MPV Management

Photo Credit: UK Health Security Agency

By: Hannah Lee

  With a total of 24,364 confirmed cases in the US and 64,290 cases worldwide, and 1 death (as of 9/21/22), Monkeypox, preferably referred to as MPV, follows COVID’s early path as the next potentially detrimental global public health threat. But what is MPV? According to the Center for Disease Control, MPV is a viral infection belonging to the same family of viruses as the Smallpox Variola virus. MPV symptoms are similar to smallpox symptoms but are milder and rarely fatal. 

  The CDC reports that when individuals are infected with MPV, they commonly develop a rash around the genital areas or anus. Other symptoms may include fever, chills, swollen lymph nodes, exhaustion, muscle aches, headaches and respiratory symptoms.
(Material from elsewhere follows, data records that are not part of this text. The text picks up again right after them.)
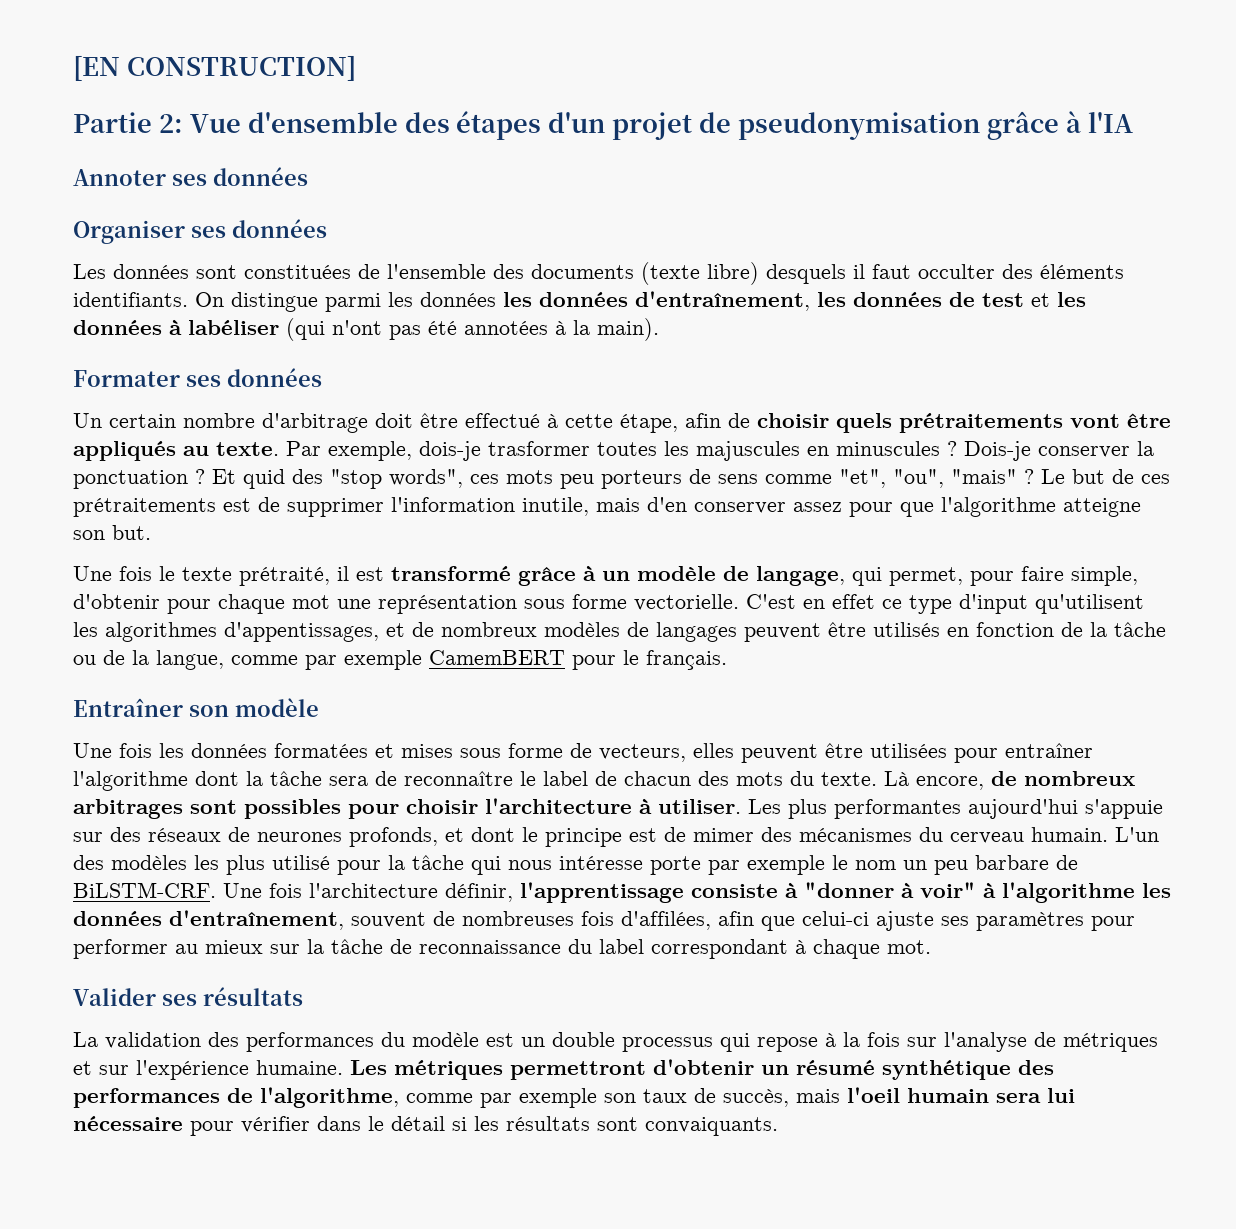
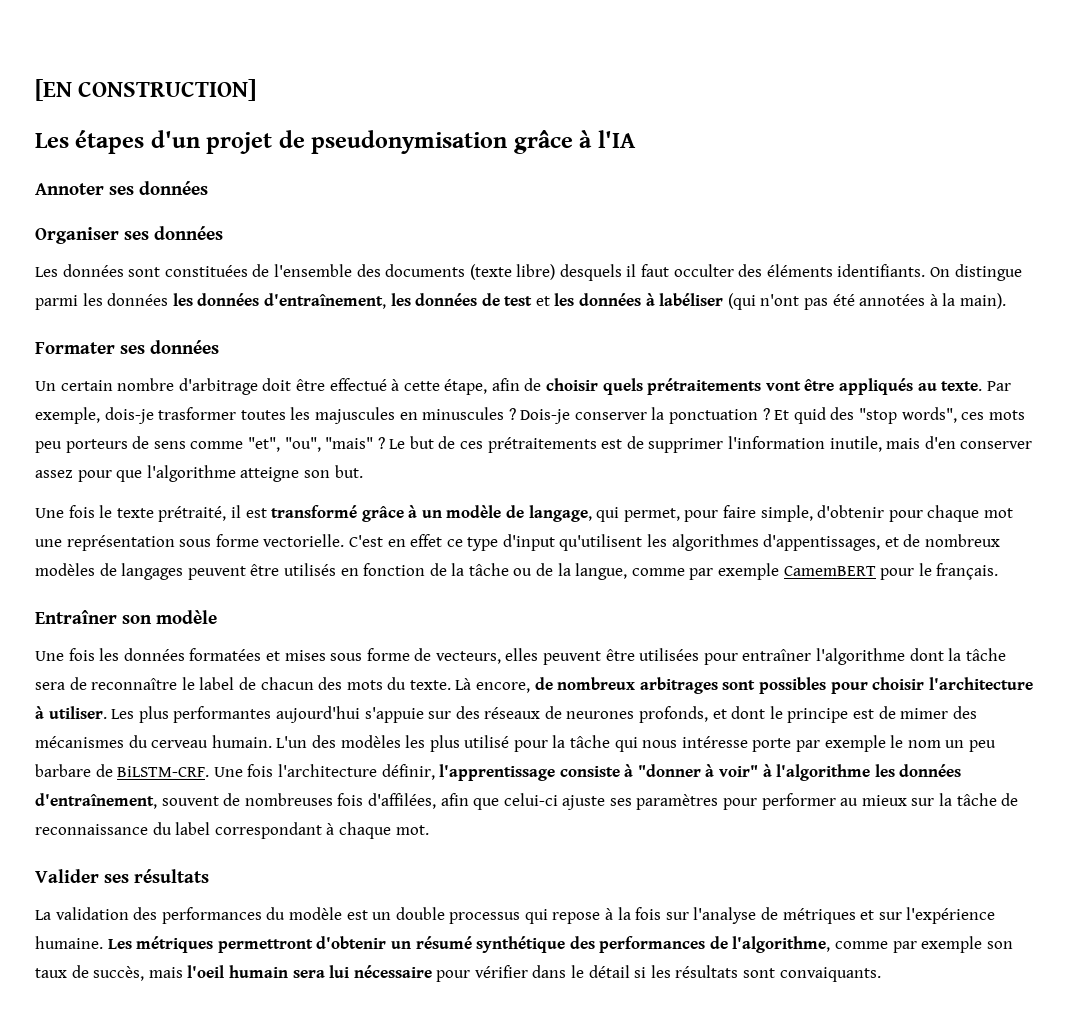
- Partie 2: Vue d'ensemble des étapes d'un projet de pseudonymisation grâce à l'IA
+ Les étapes d'un projet de pseudonymisation grâce à l'IA

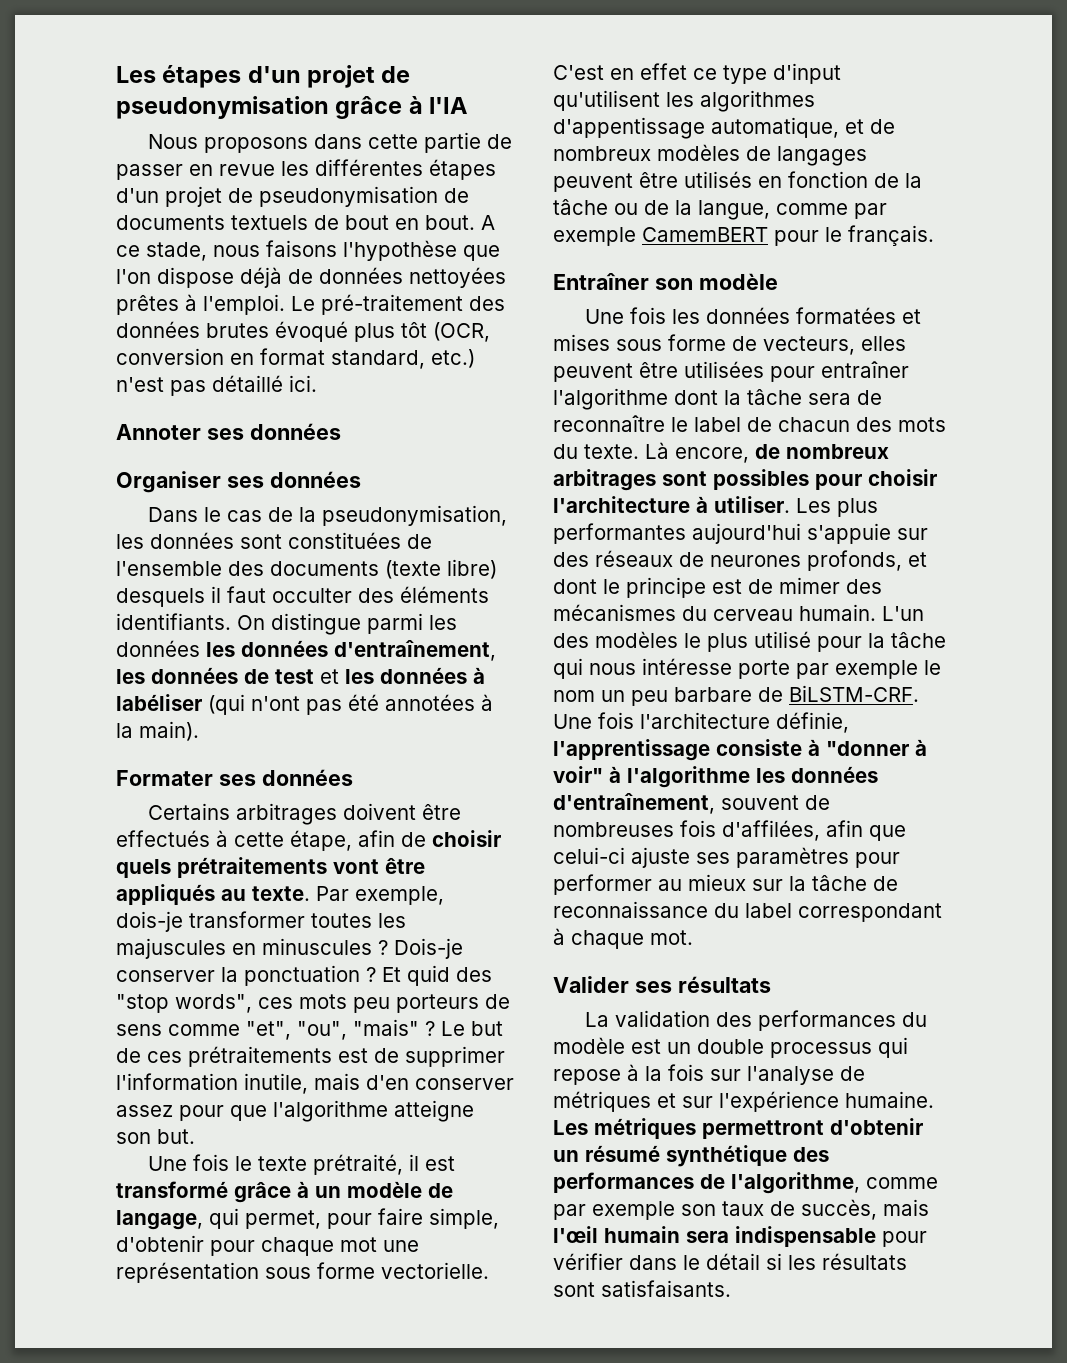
- [EN CONSTRUCTION]
+ Nous proposons dans cette partie de passer en revue les différentes étapes d'un projet de pseudonymisation de documents textuels de bout en bout. A ce stade, nous faisons l'hypothèse que l'on dispose déjà de données nettoyées prêtes à l'emploi. Le pré-traitement des données brutes évoqué plus tôt (OCR, conversion en format standard, etc.) n'est pas détaillé ici.
- Les données sont constituées de l'ensemble des documents (texte libre) desquels il faut occulter des éléments identifiants.
+ Dans le cas de la pseudonymisation, les données sont constituées de l'ensemble des documents (texte libre) desquels il faut occulter des éléments identifiants.
- Un certain nombre d'arbitrage doit être effectué à cette étape, afin de choisir quels prétraitements vont être appliqués au texte.
+ Certains arbitrages doivent être effectués à cette étape, afin de choisir quels prétraitements vont être appliqués au texte.
- Par exemple, dois-je trasformer toutes les majuscules en minuscules ?
+ Par exemple, dois-je transformer toutes les majuscules en minuscules ?
- C'est en effet ce type d'input qu'utilisent les algorithmes d'appentissages, et de nombreux modèles de langages peuvent être utilisés en fonction de la tâche ou de la langue, comme par exemple CamemBERT pour le français.
+ C'est en effet ce type d'input qu'utilisent les algorithmes d'appentissage automatique, et de nombreux modèles de langages peuvent être utilisés en fonction de la tâche ou de la langue, comme par exemple CamemBERT pour le français.
- L'un des modèles les plus utilisé pour la tâche qui nous intéresse porte par exemple le nom un peu barbare de BiLSTM-CRF.
+ L'un des modèles le plus utilisé pour la tâche qui nous intéresse porte par exemple le nom un peu barbare de BiLSTM-CRF.
- Une fois l'architecture définir, l'apprentissage consiste à "donner à voir" à l'algorithme les données d'entraînement, souvent de nombreuses fois d'affilées, afin que celui-ci ajuste ses paramètres pour performer au mieux sur la tâche de reconnaissance du label correspondant à chaque mot.
+ Une fois l'architecture définie, l'apprentissage consiste à "donner à voir" à l'algorithme les données d'entraînement, souvent de nombreuses fois d'affilées, afin que celui-ci ajuste ses paramètres pour performer au mieux sur la tâche de reconnaissance du label correspondant à chaque mot.
- Les métriques permettront d'obtenir un résumé synthétique des performances de l'algorithme, comme par exemple son taux de succès, mais l'oeil humain sera lui nécessaire pour vérifier dans le détail si les résultats sont convaiquants.
+ Les métriques permettront d'obtenir un résumé synthétique des performances de l'algorithme, comme par exemple son taux de succès, mais l'œil humain sera indispensable pour vérifier dans le détail si les résultats sont satisfaisants.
Symptoms usually develop within three weeks of exposure and flu-like symptoms usually indicate a rash will appear one to four days later.

  As for how the virus spreads, the CDC states that MPV “can be spread from the time symptoms start until the rash has healed, all scabs have fallen off, and a fresh layer of skin has formed. The illness typically lasts 2-4 weeks.” Contracting the virus requires contact with those infected— either by direct contact with the rashes, touching objects and fabrics that the infected person has touched, or contact with respiratory secretions. The CDC website articulates that MPV can be spread during sexual intercourse of any sort as well.

  The CDC currently recommends getting vaccinated against MPV if you are a confirmed close contact or if a sexual partner within the last two weeks has been diagnosed with MPV. On their website, the CDC also states, “In addition, you may want to get vaccinated if you are a man who has sex with other men or are a transgender or gender-diverse person who has sex with men and in the past 2 weeks: 

  • had sex with multiple partners or group sex
  • had sex at a commercial sex venue (like a sex club or bathhouse)
  • had sex at an event, venue, or in an area where monkeypox transmission is occurring.”

  Many people have made the comparison between the handling of the MPV outbreak and that of the AIDS epidemic in the 1980s. According to the New York Times, when MPV was first declared a public health emergency globally, New York City Health Department officials disagreed on how to communicate the risks of the disease. Epidemiologists specifically urged officials to put out a statement advising men who have sex with other men to consider abstinence or reducing their number of partners. 

  Such narratives back in the 80s directly stigmatized and harmed gay men and the LGBTQ+ community. Framing MPV as an STD, even though it is not one, parallels the messages the public received during the AIDS epidemic. A striking quote from the article came from Jon Catlin, who, when speaking with the Times, said, “AIDS wasn’t treated as a crisis at first either. The quip about the ’80s is ‘the right people were dying.’” The concern now is that increased attention will breed hostility from the heterosexual community and that the queer community will be blamed for the spread of MPV.

  The University’s MPV guidelines page, updated Aug. 19th, provides the same basic information as the CDC page, with the addition of how people suspected of having MPV will be isolated.